● About this task
Find every line in the listing below that includes the word "scholarships", then give only how many there are.

··· Source material ···

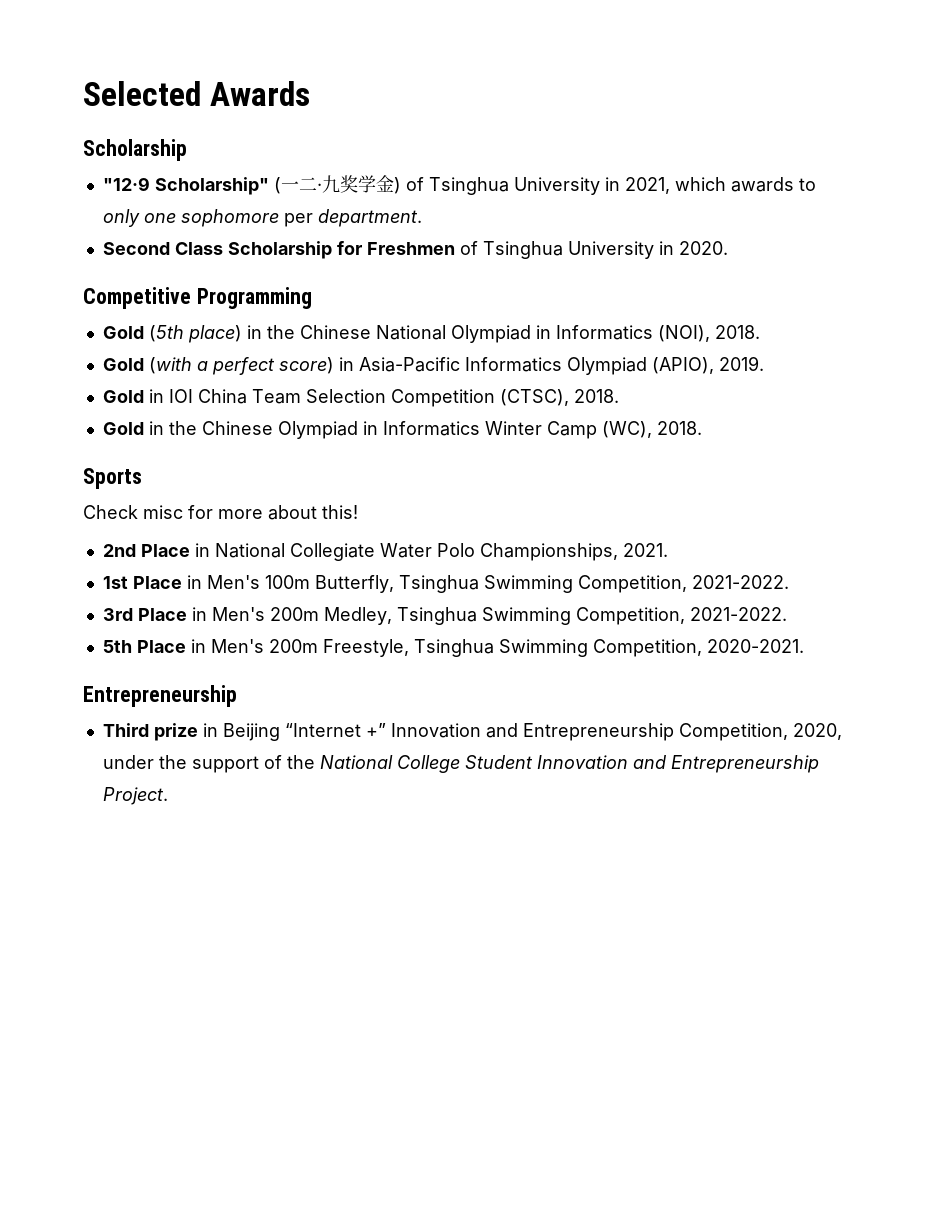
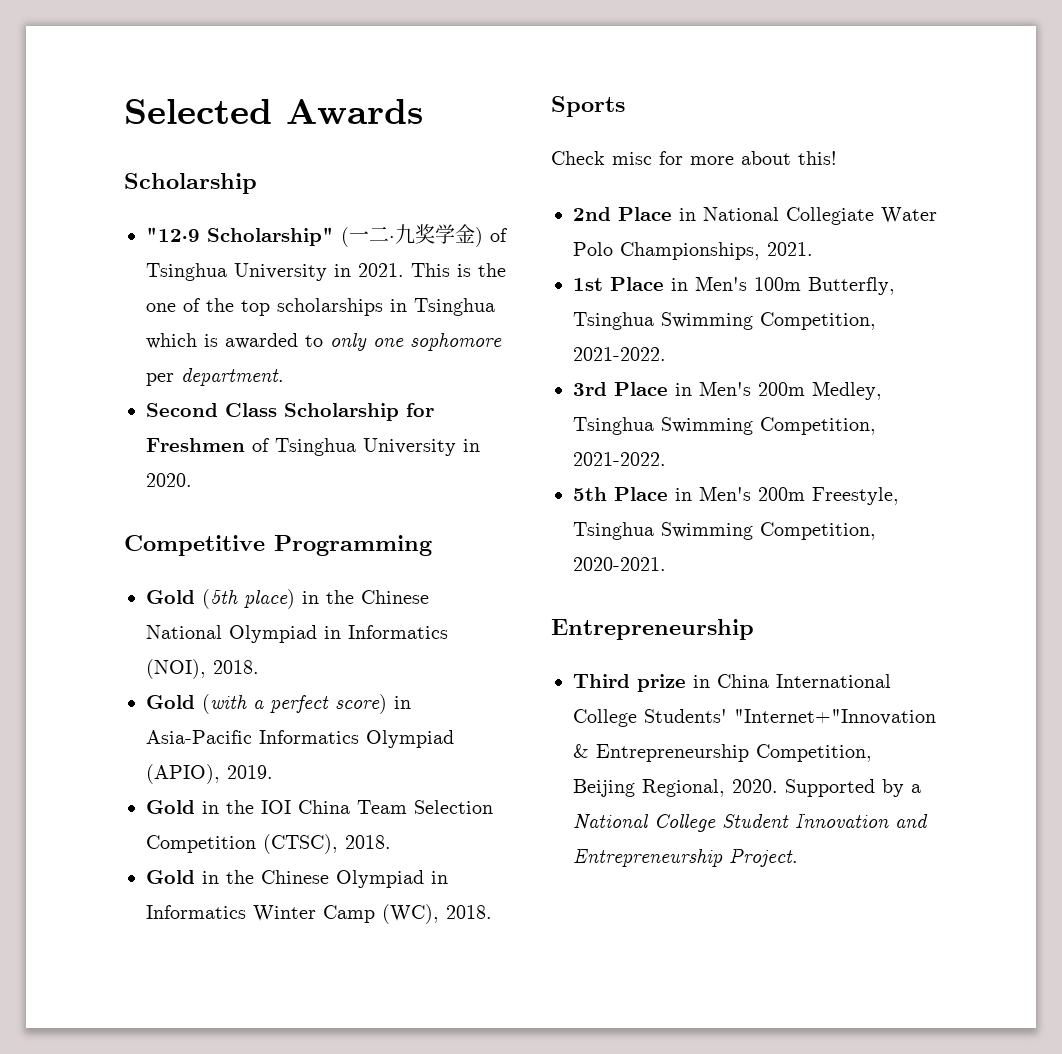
[624,177,794,194] 2021, which awards -> [358,263,506,277] [146,298,495,316] [146,333,298,349] 2021. This is the one of the top scholarships in Tsinghua which is awarded
(164, 396) none -> [226,800,254,814] the
[222,723,842,741] [102,755,315,773] Beijing “Internet +” Innovation and Entrepreneurship Competition, 2020, under the support of the -> [717,674,891,688] [573,709,936,727] [573,744,872,762] [573,779,921,797] China International College Students' "Internet+"Innovation & Entrepreneurship Competition, Beijing Regional, 2020. Supported by a

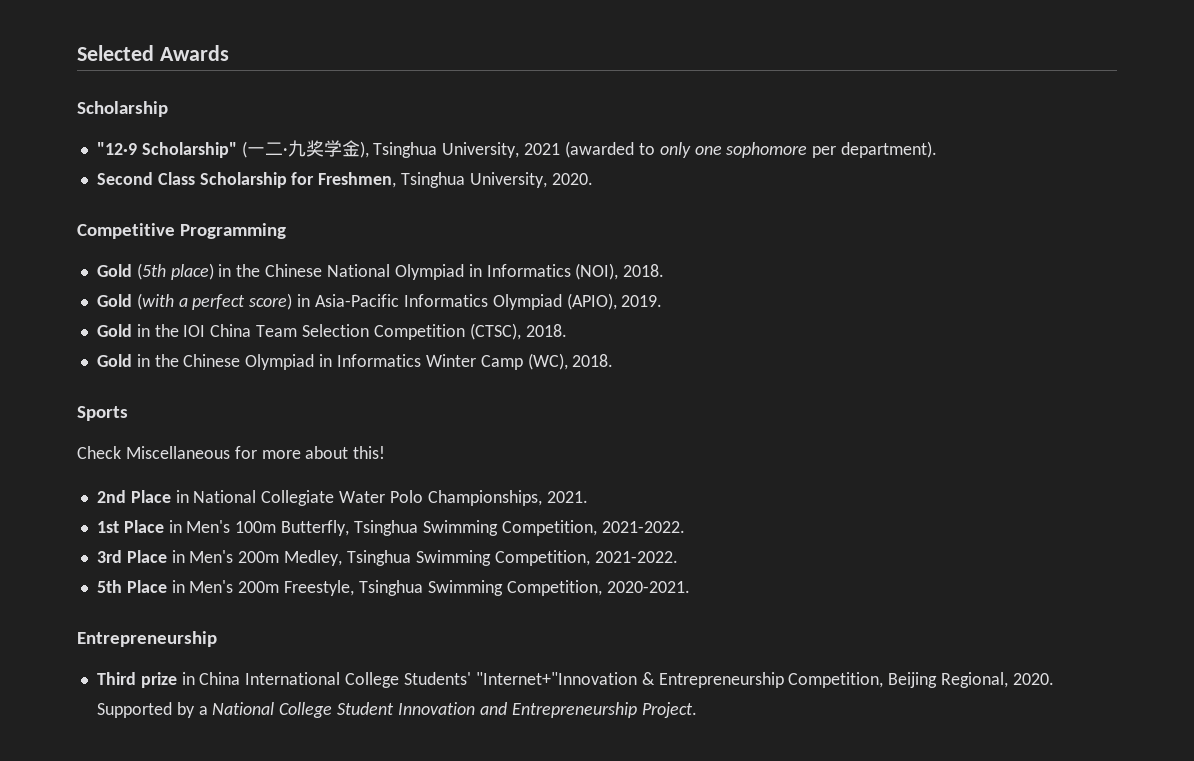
[475,227,508,247] [146,263,506,281] [146,298,495,316] [146,333,298,349] ) of Tsinghua University in 2021. This is the one of the top scholarships in Tsinghua which is awarded -> [359,141,634,158] ), Tsinghua University, 2021 (awarded
[181,368,284,386] department. -> [841,141,938,158] department).
[146,438,480,456] Freshmen of Tsinghua University in -> [318,172,547,188] Freshmen, Tsinghua University,
[612,152,652,165] misc -> [125,446,230,459] Miscellaneous

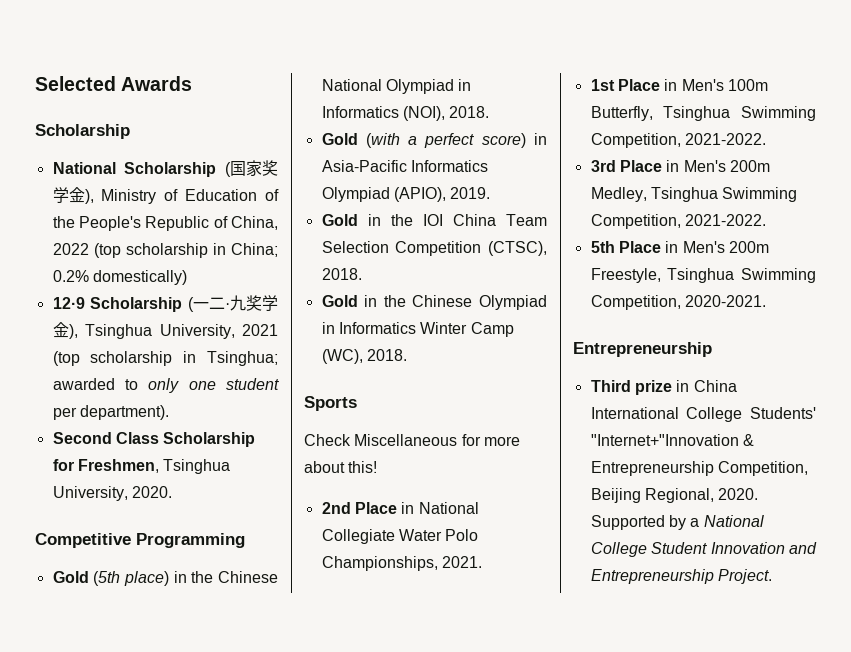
[96,142,237,158] "12·9 Scholarship" -> [52,160,278,177] [52,187,279,204] [52,216,279,231] [52,243,278,258] [52,270,187,285] [52,297,183,312] National Scholarship (国家奖学金), Ministry of Education of the People's Republic of China, 2022 (top scholarship in China; 0.2% domestically) // 12·9 Scholarship
[564,141,634,158] (awarded -> [52,351,278,366] [52,378,115,390] (top scholarship in Tsinghua; awarded
[726,142,808,158] sophomore -> [225,378,279,390] student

···

● Exercise output
2